Video, Dokus & Filme

Der Echte Falco

2008
DoRo Filmproduktions GmbH/Hoanzl

  1. Intro
  2. Falco im Gespräch (Part 1)
  3. Falco im Gespräch (Part 2)
  4. Falco im Gespräch (Part 3)
  5. Credits

Über das Video

Zu runden Falco-Jahrestagen werden stets verlässlich neue Produkte rund um den verstorbenen Künstler veröffentlicht. Und stets sind dann Dolezal und Rossacher, die Produzenten der meisten Falco-Videoclips, in vorderster Front mit dabei, wenn es darum geht, Fans mit mehr oder weniger qualitätsvollen Erscheinungen zu erfreuen. So auch 2008, zu Falcos zehntem Todestag, an dem die beiden Regisseure eine Zusammenstellung von Falco-Videos auf den Markt warfen.

Die auf den Markt gebrachte DVD verspricht dabei sehr viel und bietet recht wenig – eine nicht gerade neue Situation im Zusammenhang mit solchen Releases. Großmundig wird auf dem Cover davon gesprochen, dass Rudi Dolezal eine „exklusive Zusammenstellung aus Falco-Interviews aus den Jahren 1983 bis 1997 für diese spezielle, limitierte DVD“ gestaltet hat. Diese Bewerbung grenzt dabei fast schon an Käufertäuschung, tatsächlich finden sich auf der DVD lediglich Ausschnitte aus zwei Interviews: eines aus dem Jahr 1990 im Vorfeld der Veröffentlichung des Albums Data De Groove und eines von 1992, in der Falco über das Album Nachtflug, das in Kürze veröffentlicht werden sollte, spricht.

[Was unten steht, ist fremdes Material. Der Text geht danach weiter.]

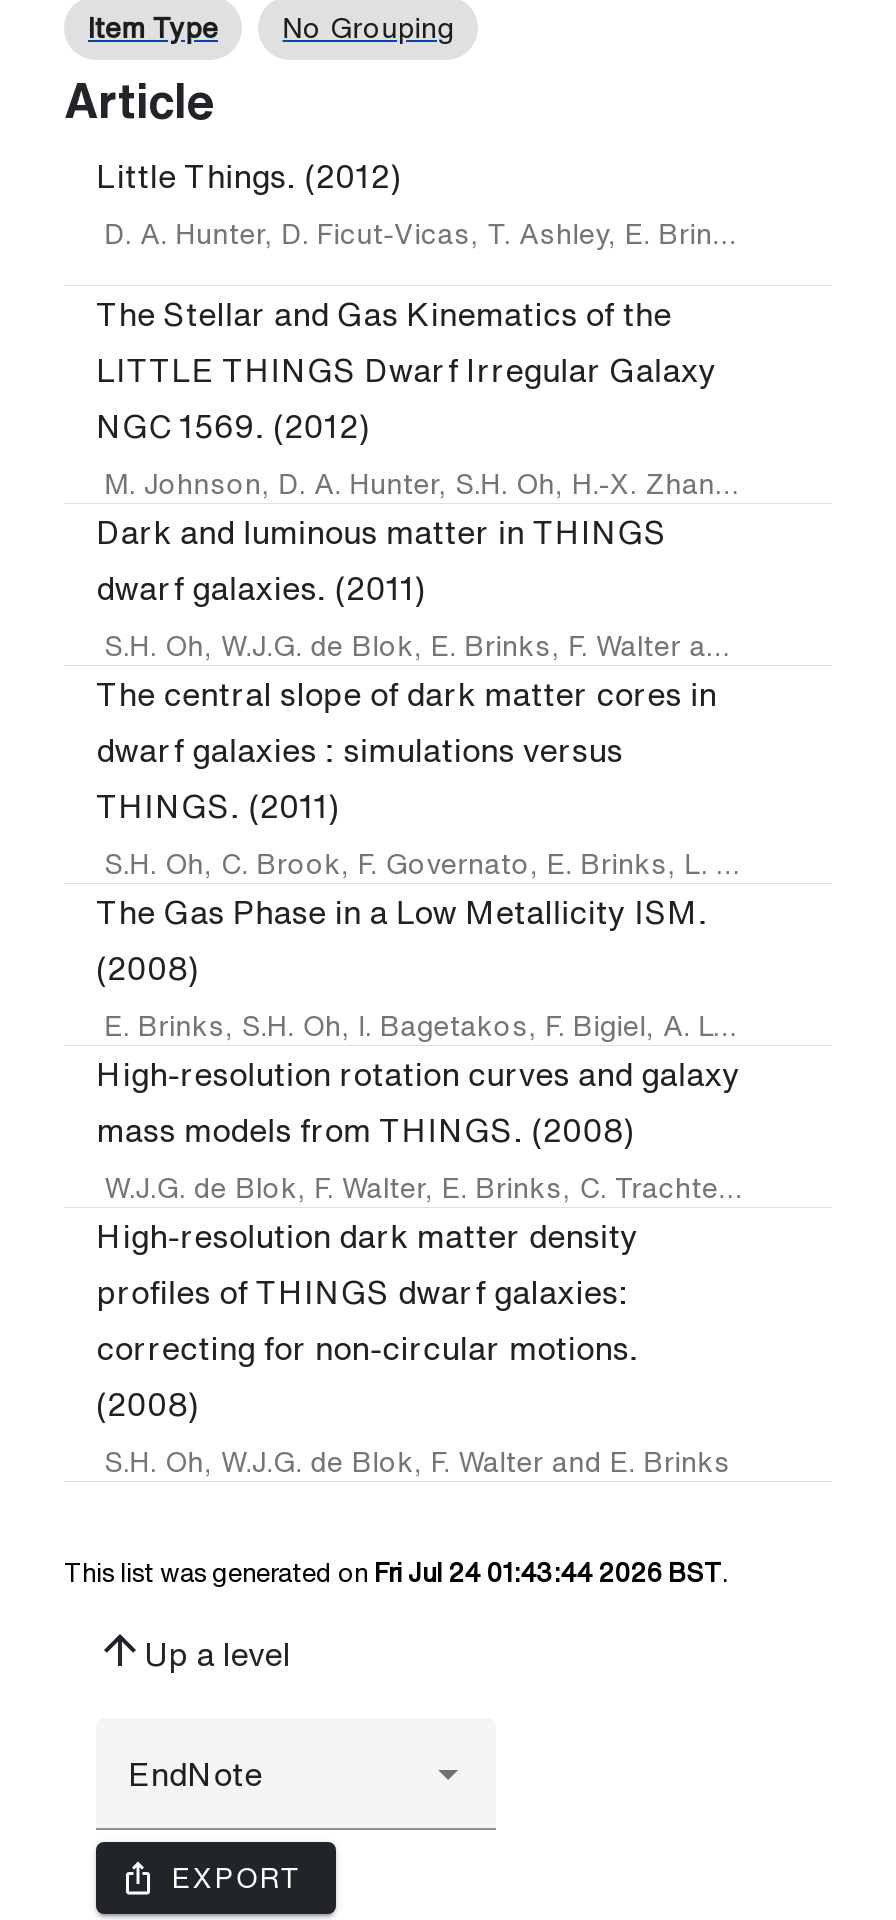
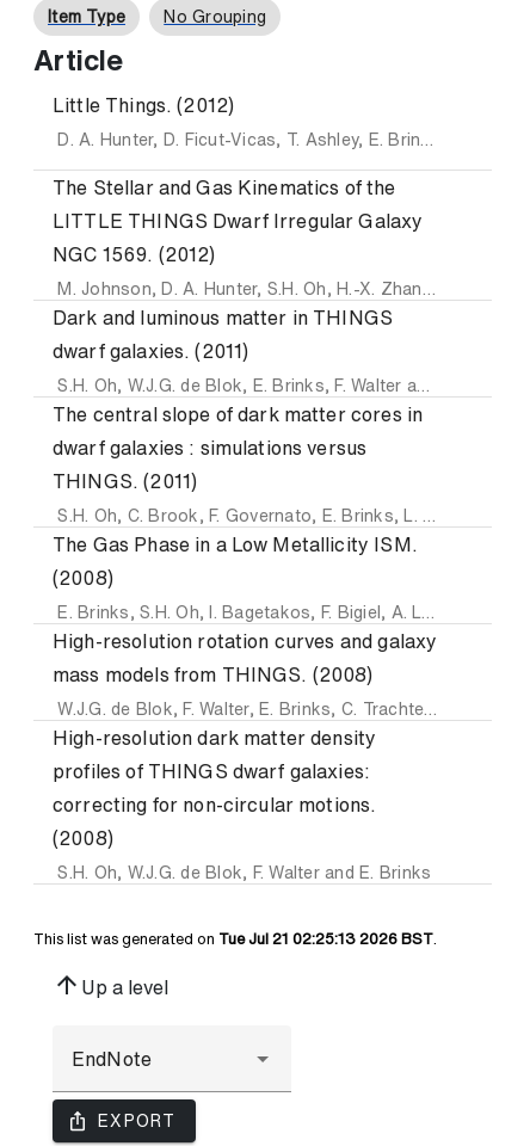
[64,1561,728,1587] This list was generated on Fri Jul 24 01:43:44 2026 BST. -> [33,932,437,947] This list was generated on Tue Jul 21 02:25:13 2026 BST.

Im Intro finden sich dann noch Ausschnitte von einem Interview anno 1995, in dem Falco seine Single Mutter, Der Mann Mit Dem Koks Ist Da bewirbt sowie ein kurzer Auszug aus einem Gespräch im Backstage-Bereich der Ö3-Gala anno 1997. Die Länge dieser Aufnahmen ist dabei jedoch nur ein paar Sekunden. Es ist daher völlig schleierhaft und gleichzeitig unverschämt, warum die DVD damit protzt, Interviews von 1983 bis 1997 zu beinhalten…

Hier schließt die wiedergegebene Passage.